Berne, le 13 septembre 2016

Communiqué aux médias

Transparence des loyers

Le Conseil des Etats refuse davantage de transparence des loyers. Ainsi est enterrée l’unique mesure que le Conseil fédéral avait proposé contre des loyers élevés en lien avec la libre circulation des personnes. Le Parlement donne avec impudeur son aval aux augmentations fortes qui interviennent aux changements de locataires – plutôt que d’introduire une protection.

Après le Conseil national, le Conseil des Etats n’est pas entré en matière à son tour sur la révision du droit du bail. La généralisation de la transparence du loyer précédent est enterrée de la sorte au plan fédéral. Cette transparence est pourtant la seule mesure que le Conseil fédéral avait retenue du catalogue qu’il avait lui-même présenté en janvier 2014, en réponse à la libre circulation et à la pénurie de logements.

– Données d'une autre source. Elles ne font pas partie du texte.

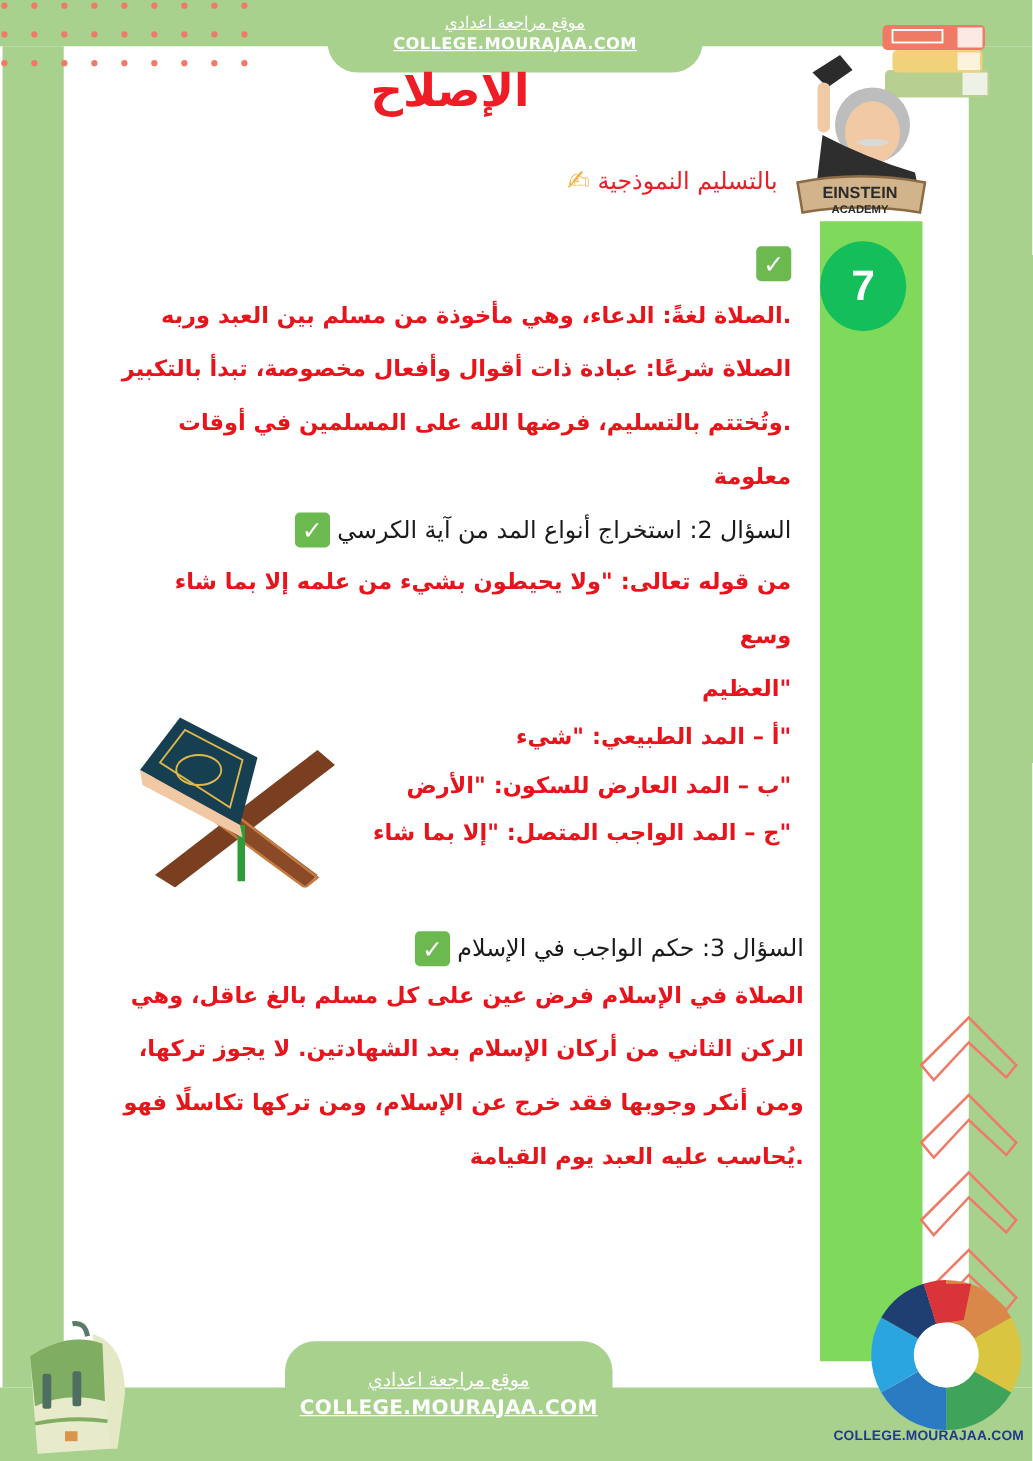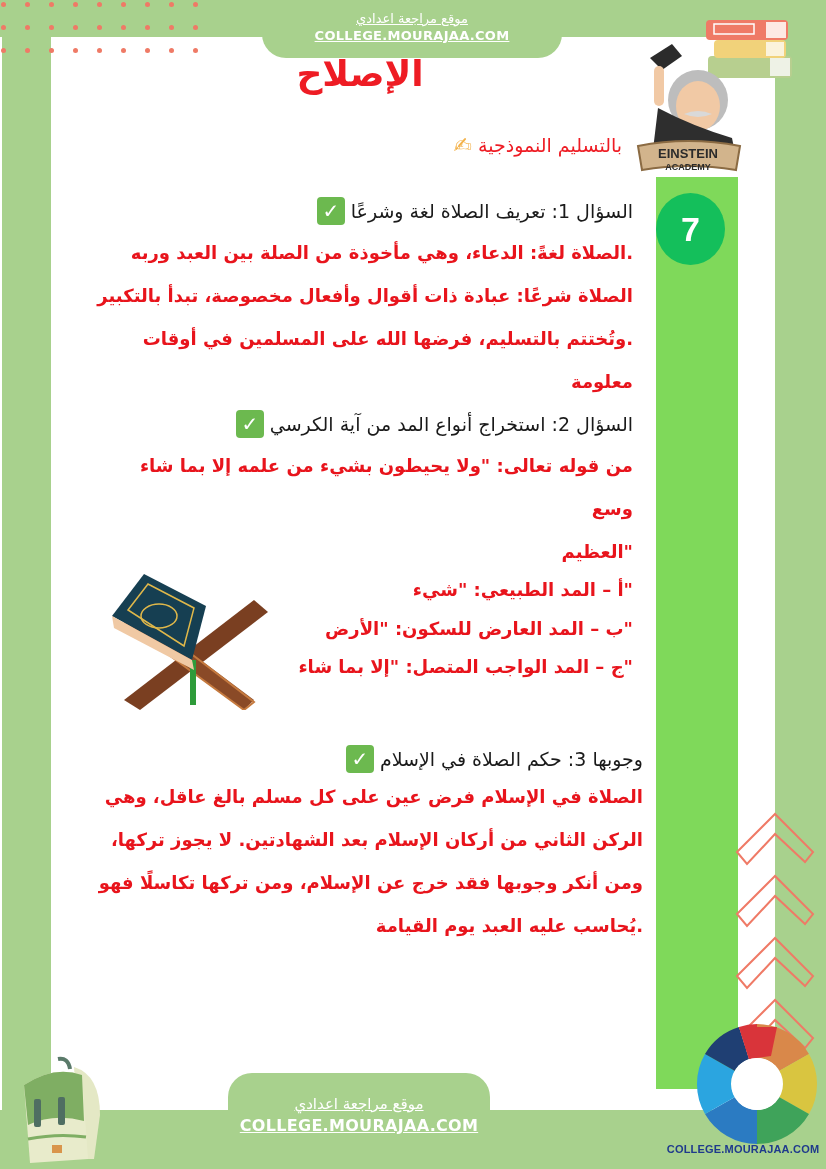--- a/index.html
+++ b/index.html
@@ -121,7 +121,6 @@
 
 <div class="content" style="right:193px; top:197px; width:540px;">
   <div class="q-head" style="justify-content:flex-start;">
-    <span>السؤال 1: تعريف الصلاة لغة وشرعًا</span>
     <span class="check">✓</span>
   </div>
   <div class="ans" style="margin-top:6px;">

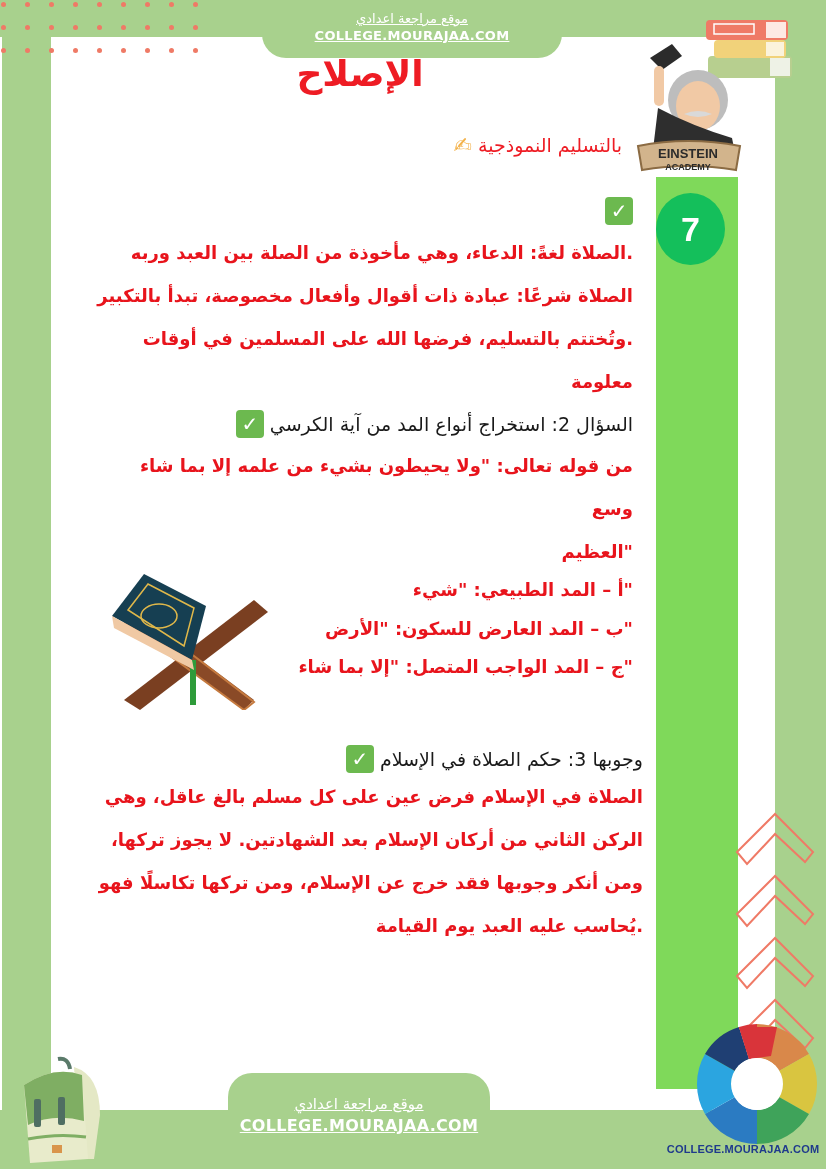--- a/index.html
+++ b/index.html
@@ -124,7 +124,7 @@
     <span class="check">✓</span>
   </div>
   <div class="ans" style="margin-top:6px;">
-    <div>.الصلاة لغةً: الدعاء، وهي مأخوذة من الصلة بين العبد وربه</div>
+    <div>.الصلاة لغةً: الدعاء، وهي مأخوذة من مسلم بين العبد وربه</div>
     <div>الصلاة شرعًا: عبادة ذات أقوال وأفعال مخصوصة، تبدأ بالتكبير</div>
     <div>.وتُختتم بالتسليم، فرضها الله على المسلمين في أوقات معلومة</div>
   </div>

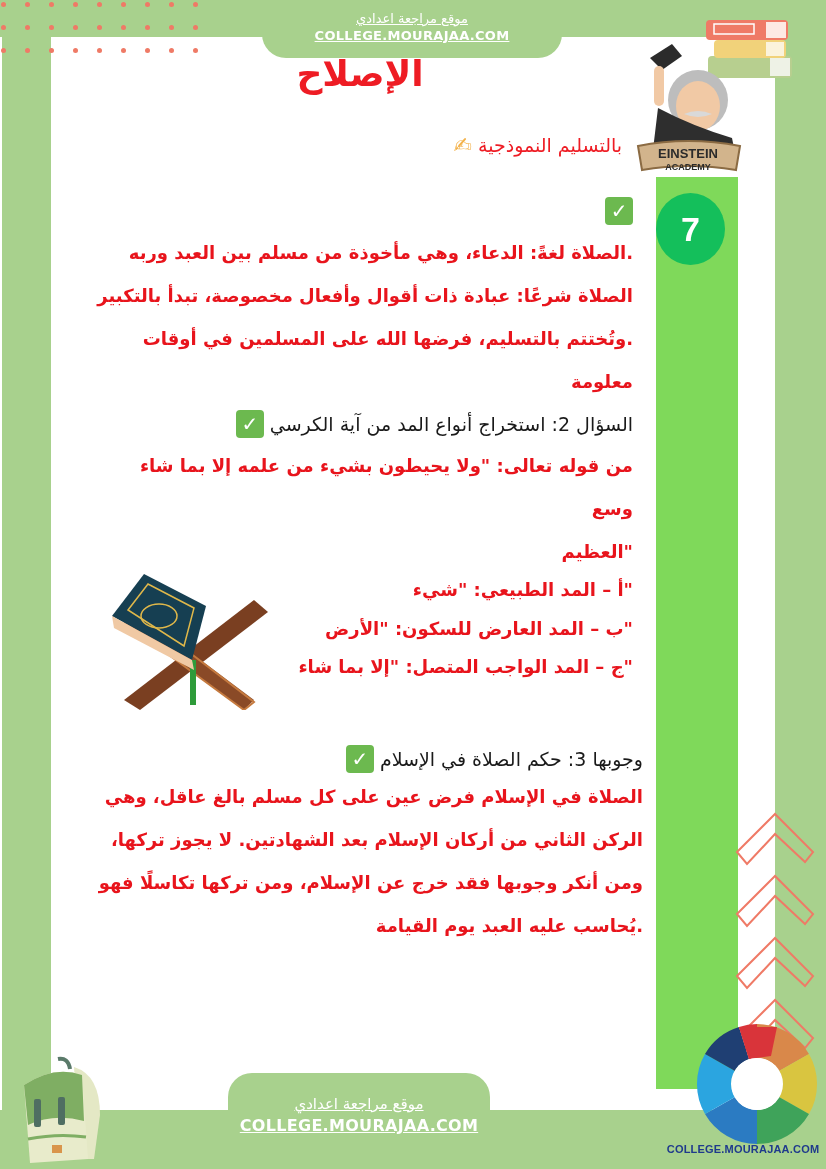--- a/index.html
+++ b/index.html
@@ -157,7 +157,7 @@
 
 <div class="content" style="right:183px; top:745px; width:550px;">
   <div class="q-head">
-    <span>وجوبها 3: حكم الصلاة في الإسلام</span>
+    <span>السؤال 3: حكم الواجب في الإسلام</span>
     <span class="check">✓</span>
   </div>
   <div class="ans" style="margin-top:2px;">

Dans les cantons, où la formule officielle n’est pas obligatoire, les bailleurs auront toujours le champ libre pour augmenter sans frein le montant des loyers. Les fortes hausses aux changements de locataires restent le facteur principal des augmentations. Sans connaître le loyer précédent, les nouveaux locataires n’ont pas les cartes en mains pour agir contre des loyers abusifs. La majorité du Parlement s’est alignée sur les représentants immobiliers et a rejeté une meilleure protection face à des rendements sans scrupules. De nombreux membres situés au centre du Conseil des Etats ont voté ainsi contre le soutien donné par leurs partis à la formule officielle en consultation. Le PDC avait même explicitement appuyé la transparence du loyer précédent dans sa politique du logement, publiée il y a deux ans.

Celles et ceux qui en souffriront seront les familles et les personnes isolées qui cherchent un nouvel appartement et n’en trouveront qu’à des prix excessifs. La transparence aurait amélioré leur situation et incité les bailleurs à davantage de doigté, en fixant les hausses.